Дом на площади (26)
[1] [2] [3] [4]- Ну вот видите! - воскликнул Лубенцов и обратился к Ланггейнриху: Ну вот, Ланггейнрих, Марта согласна.
Ланггейнрих усмехнулся.
- Этого еще мало, - сказал он. - Я и сам человек взрослый.
- Не притворяйтесь таким самостоятельным, - улыбнулся Лубенцов. - Все равно я вам не поверю. Я сразу узнал, что все зависит от Марты. Зря, что ли, она приехала? Ну что ж, попробуете, Ланггейнрих? Попробуйте. Мы вам поможем.
Ланггейнрих махнул рукой. Лубенцов похлопал его по плечу и произнес по-русски:
- Молодец!
Марта поднялась с места и сказала:
- И как вы нас уговорили! Я думала, что никто меня не сможет уговорить.
- Это нужно для дела, - отозвался Лубенцов серьезно.
Он проводил Ланггейнриха и Марту до двери, потом медленно повернулся лицом к своим офицерам. Оживление его сразу пропало. Касаткин и Яворский молчали.
Лубенцов сказал:
- Помогайте ему, товарищи. Поддержите его. Он прекрасный мужик и, конечно, отлично справится с работой. Притворяется только, что растерян и смущен, а сам уже в это время думает, как все получше устроить. Я его хорошо знаю. Слышите? Помогайте ему.
- Поможем, конечно, - тихо пообещал Яворский.
Касаткин только кивнул головой и вышел.
- Товарищ подполковник, - сказал Яворский. - Я хотел... Хотел бы... Он вспотел, не находил слов, был бледен, расстроен. Его толстые добрые губы дрожали. Протерев очки, он продолжал: - Я должен буду сегодня выступить. Мне сказали, чтобы я выступил. Вы знаете, как я вас ценю, уважаю и просто... люблю. Да, люблю вас, Сергей Платонович. За многое. Но мне предложил товарищ Горбенко. Я должен сказать. Не обижайтесь на меня.
Лубенцов холодно посмотрел на него, усмехнулся и вышел, хлопнув дверью. Но потом пожалел Яворского внезапной и непонятной жалостью, вернулся обратно, подошел к окну и сказал рассеянно:
- Ладно. Хорошо. Ладно.
Вошел Меньшов, принесший бумаги коменданту на подпись. Лубенцов подписал. Время подошло к пяти. Лубенцов встал. Лицо его внезапно потемнело, и он сказал:
- Пора ехать.
И сразу же стал неразговорчив, тих. Суета и мелькание лиц прекратились.
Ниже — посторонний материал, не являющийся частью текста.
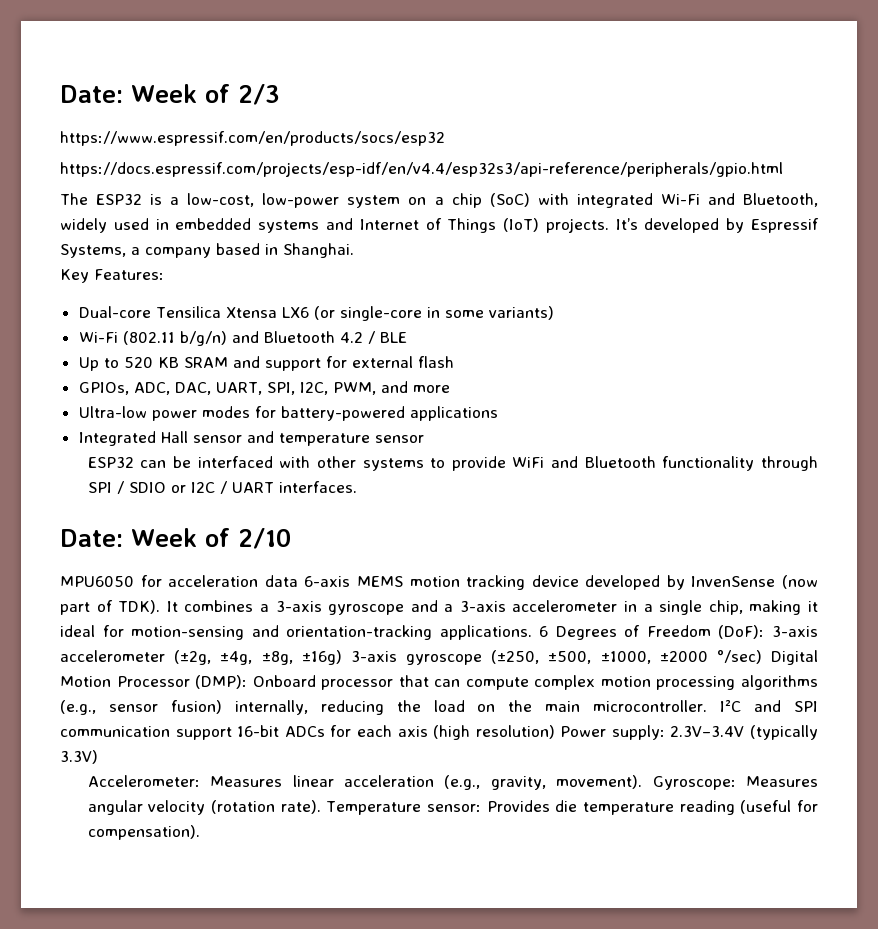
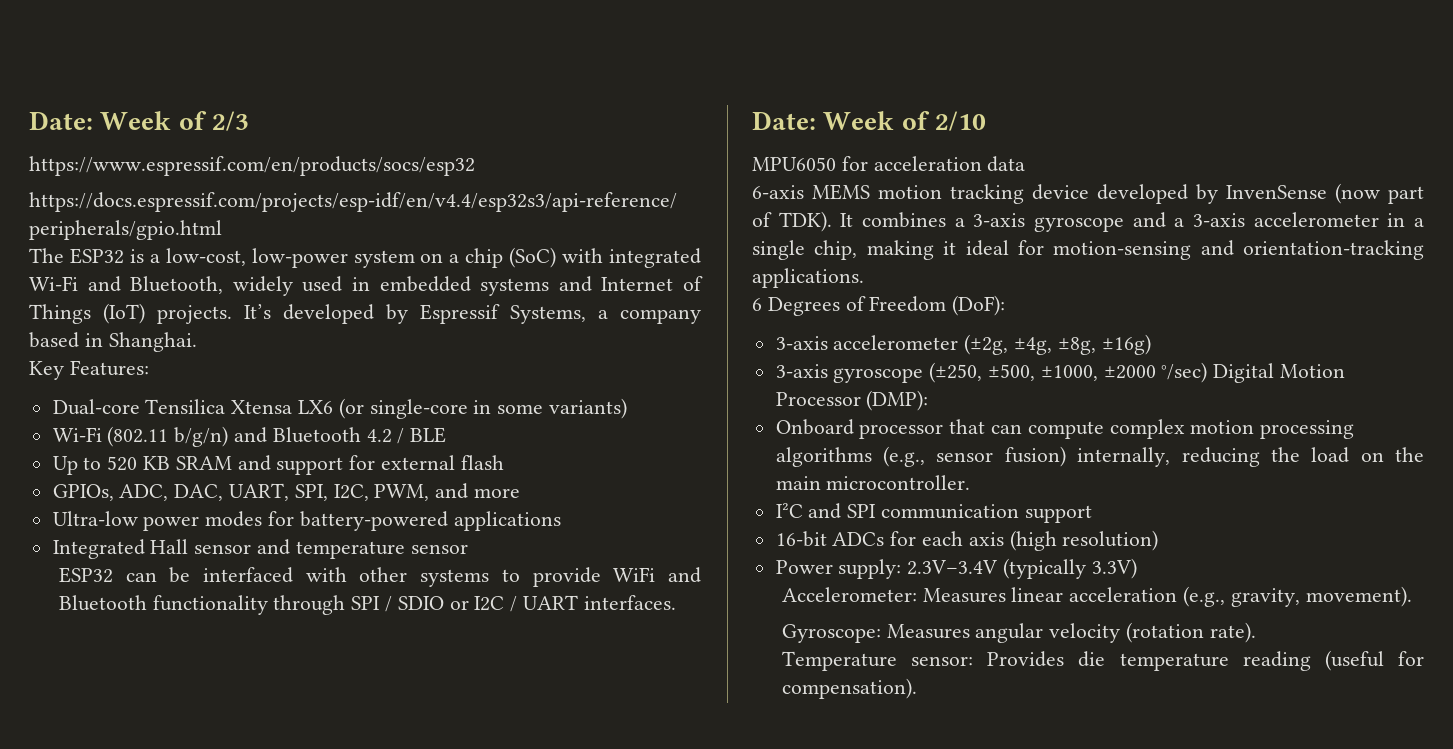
- MPU6050 for acceleration data 6-axis MEMS motion tracking device developed by InvenSense (now part of TDK).
+ MPU6050 for acceleration data
+ 6-axis MEMS motion tracking device developed by InvenSense (now part of TDK).
- It combines a 3-axis gyroscope and a 3-axis accelerometer in a single chip, making it ideal for motion-sensing and orientation-tracking applications. 6 Degrees of Freedom (DoF): 3-axis accelerometer (±2g, ±4g, ±8g, ±16g) 3-axis gyroscope (±250, ±500, ±1000, ±2000 °/sec) Digital Motion Processor (DMP): Onboard processor that can compute complex motion processing algorithms (e.g., sensor fusion) internally, reducing the load on the main microcontroller. I²C and SPI communication support 16-bit ADCs for each axis (high resolution) Power supply:
+ It combines a 3-axis gyroscope and a 3-axis accelerometer in a single chip, making it ideal for motion-sensing and orientation-tracking applications.
+ 6 Degrees of Freedom (DoF):
+ 3-axis accelerometer (±2g, ±4g, ±8g, ±16g)
+ 3-axis gyroscope (±250, ±500, ±1000, ±2000 °/sec) Digital Motion Processor (DMP):
+ Onboard processor that can compute complex motion processing algorithms (e.g., sensor fusion) internally, reducing the load on the main microcontroller.
+ I²C and SPI communication support
+ 16-bit ADCs for each axis (high resolution)
+ Power supply:
- Accelerometer: Measures linear acceleration (e.g., gravity, movement). Gyroscope: Measures angular velocity (rotation rate). Temperature sensor: Provides die temperature reading (useful for compensation).
+ Accelerometer: Measures linear acceleration (e.g., gravity, movement).
+ Gyroscope: Measures angular velocity (rotation rate).
+ Temperature sensor: Provides die temperature reading (useful for compensation).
- Пора ехать, - повторил он, надел фуражку и вышел на улицу. Машины уже ожидали внизу.
Около семи часов вечера они подкатили к дому, где происходило собрание. При виде его Лубенцов почувствовал дрожь, и все события сегодняшнего дня - посещение шахты, разговор с Лерхе и Эрикой, беседа с Ланггейнрихами отодвинулись от него куда-то вдаль, словно он сам разделился на двух человек, совсем разных, не похожих друг на друга. Он теперь с удивлением думал о том, как мог он жить той, другой жизнью и как могло у него хватить сил жить ею и не упасть под тяжестью второй жизни, которая начиналась теперь.
До начала собрания оставалось минут двадцать, и Лубенцов на этот раз заставил себя стоять и ходить по фойе, раскланиваться с людьми, которые с ним раскланивались, и притворяться, что не замечает людей, которые отворачивались от него. Фойе заполнялось все больше. Он остановился у стены и стал глядеть на людей. Многих из них он знал, про многих слышал хорошее. Это были в большинстве своем молодые, но умудренные опытом люди, с многочисленными орденскими планками на груди, подтянутые, серьезные. Он впервые смотрел на них со стороны, потому что раньше всегда привык чувствовать себя одним из них. И его сердце, размягчившееся от жестоких страданий, ощутило к ним, ко всем этим людям, нежность и любовь, которая оттого, что казалась ему теперь неразделенной, еще сильнее ранила его душу.
Полный тревоги за себя и за них, он смотрел на их простые лица и с переполненным сердцем думал: "Под силу ли нам, простым русским людям, наша советская судьба, сумеем ли мы исполнить до конца великие предначертания и оправдать великие надежды? Не одолеют ли нас мелочи жизни, не остудится ли наш пыл рутиной, зазнайством, жаждой покоя?"